One of the most famous Holstein cow in the world would be Pauline Wayne which was the official pet to the 27th President of the US, William Howard Taft. Pauline Wayne has often seen grazing in the White House lawns and provided milk for the first family. It was in 1994 that different Holstein associations merged to form the Holstein Association USA, Inc.

The milk production of Holstein cattle in the US is very high amounting up to 23,022 pounds on a yearly average. The milk also contained 840 pounds of butterfat and 709 pounds of protein. The average lifetime production of Holstein cattle in the US stands at 61,729 pounds. The highest producing cow is Bur-Wall Buckeye Gigi which produced 74,650 pounds of milk in 365 days. The advantage of the US over the UK in terms of milk production owes largely to the use of milk production hormone bST which several agencies calculate almost 17% of the cattle in the US are treated with. The three times milking strategy adopted in the US has also contributed to the considerable increase in production. The TMR system or total mixed ration system of feeding also contributes to the high yield. 

The Holstein Friesian breed of cattle is one of the most popular dairy cattle breeds all over the world. It certainly deserves popularity as it is also the highest milk-producing cattle in the world. Originating from the northern European grasslands almost 2000 years ago, the breed is now spread all over the globe. The discovery of this single breed has contributed to the high milk-producing capabilities of the world. 

FAQs on Holstein Friesian Cattle

1. Which are the Most Famous Holstein Cattle in the World?
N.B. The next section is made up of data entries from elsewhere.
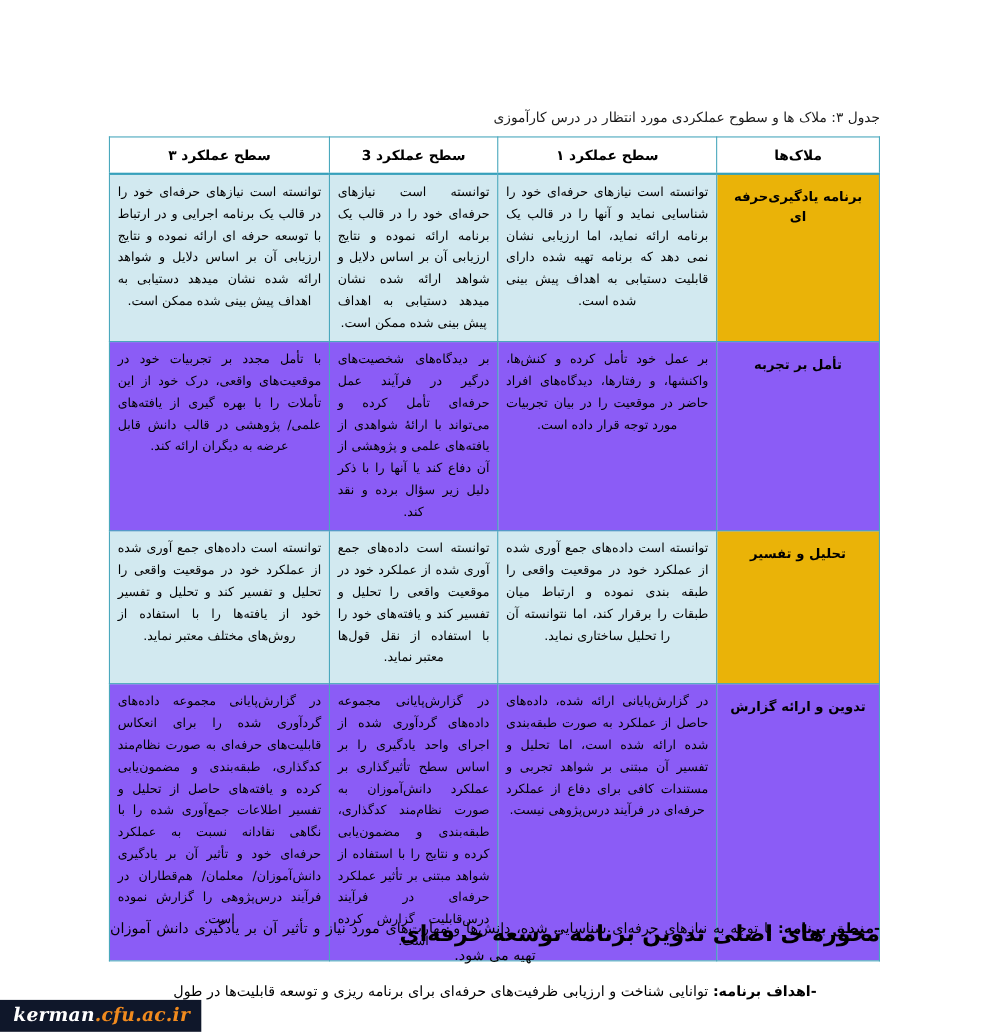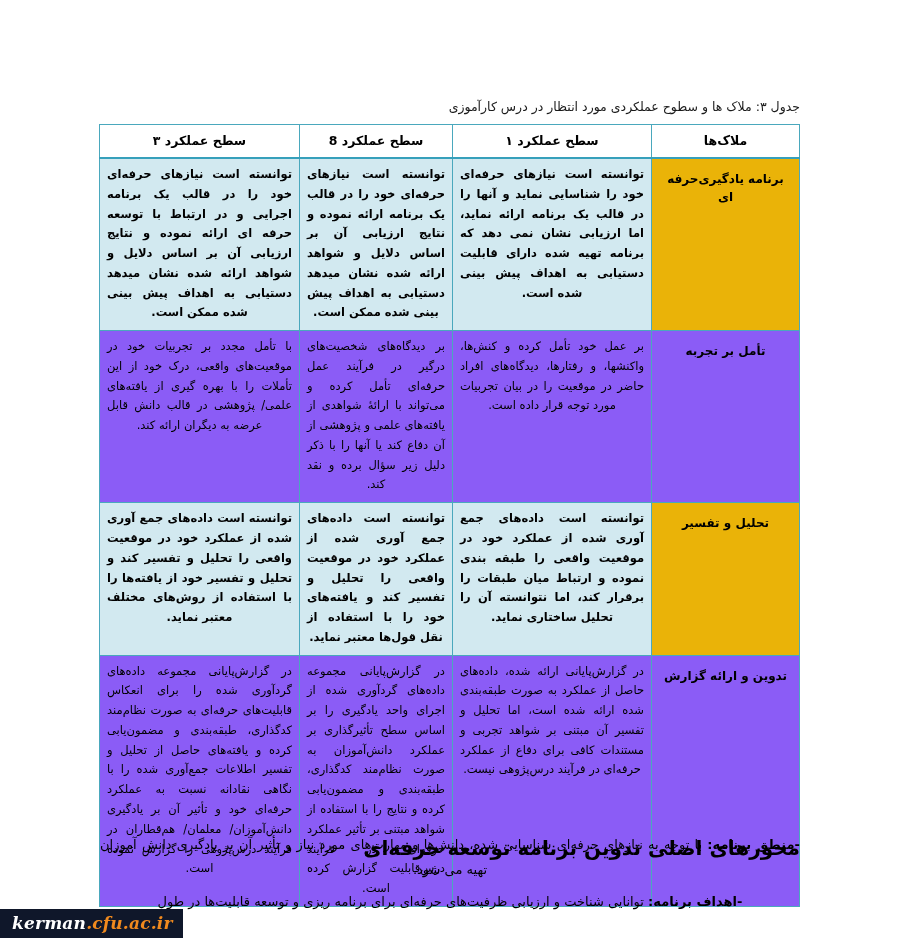--- a/index.html
+++ b/index.html
@@ -73,21 +73,20 @@
     line-height: 1.5;
   }
   .criteria-table td.body-cell {
     text-align: justify;
     text-align-last: center;
     font-size: 11.5px;
     line-height: 1.72;
   }
   .criteria-table tr.shaded > td {
     background: #d2e9f0;
-    font-weight: bold;
   }
   .criteria-table tr.plain > td {
     background: #8b5cf6;
   }
   .criteria-table tr.shaded > td.crit-cell {
     background: #eab308;
   }
   .criteria-table tr.r1 > td { height: 128px; }
   .criteria-table tr.r2 > td { height: 128px; }
   .criteria-table tr.r3 > td { height: 120px; }
@@ -152,21 +151,21 @@
     <colgroup>
       <col class="c-crit">
       <col class="c-lvl1">
       <col class="c-lvl2">
       <col class="c-lvl3">
     </colgroup>
     <thead>
       <tr>
         <th>ملاک‌ها</th>
         <th>سطح عملکرد ۱</th>
-        <th>سطح عملکرد 8</th>
+        <th>سطح عملکرد 3</th>
         <th>سطح عملکرد ۳</th>
       </tr>
     </thead>
     <tbody>
       <tr class="shaded r1">
         <td class="crit-cell">برنامه یادگیری‌حرفه ای</td>
         <td class="body-cell">توانسته است نیازهای حرفه‌ای خود را شناسایی نماید و آنها را در قالب یک برنامه ارائه نماید، اما ارزیابی نشان نمی دهد که برنامه تهیه شده دارای قابلیت دستیابی به اهداف پیش بینی شده است.</td>
         <td class="body-cell">توانسته است نیازهای حرفه‌ای خود را در قالب یک برنامه ارائه نموده و نتایج ارزیابی آن بر اساس دلایل و شواهد ارائه شده نشان میدهد دستیابی به اهداف پیش بینی شده ممکن است.</td>
         <td class="body-cell">توانسته است نیازهای حرفه‌ای خود را در قالب یک برنامه اجرایی و در ارتباط با توسعه حرفه ای ارائه نموده و نتایج ارزیابی آن بر اساس دلایل و شواهد ارائه شده نشان میدهد دستیابی به اهداف پیش بینی شده ممکن است.</td>
       </tr>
Ans: The most popular Holstein cattle have to be Pauline Wayne, the official presidential pet in the White House. RORA Elevation is another prize-winning bull, often regarded as the finest breed of cattle. Pawnee Farm Arlinda Chief is a bull both famous and infamous for its great genes for milk production and also for the introduction of a lethal gene into the Holstein population. Belle Sarcastic is another popular individual cattle who was known to be the unofficial mascot of Michigan State University.

The English rock band Pink Floyd put Lulubelle III on the cover of their album Atom Heart Mother, which made Lulubelle famous. Kian is one of the famous bulls whose semen has been sold all over the world. It is believed that more than one million units of semen have been sold from Kian. Osborne Ivanhoe is another Holstein bull famous as it has mated more than 100187 times in its lifetime and whose semen has been shipped worldwide.

2. Are there Other Colours of Holstein Cattle Other than Black and White?

Ans: Even though the black and white patched Holstein cattle are more popular and also form the majority of the Holstein population, there are some other colours of Holstein's calves. The prominent other colour is red patches on white and is called red and white Holsteins. The red replace the black in the traditional Holsteins to produce the red and white Holsteins due to a regressive gene. There are also cases where there are both black as well as red patches on white. Another rare colour of the Holstein cow is blue, which happens due to the interchanging of white and black fur. 

3. What are the Advantages of Friesian Cattle Over Holsteins?

Ans: Even though Holsteins are the most popular due to their high milk-producing capability, the Friesian cattle also have several advantages. One of the prominent differences is that the Friesian cattle calve more often which is an advantage to faster herd building. Friesian milk also has more protein and fat content percentages. The Friesian cattle also produce more efficient male calves than the Holsteins.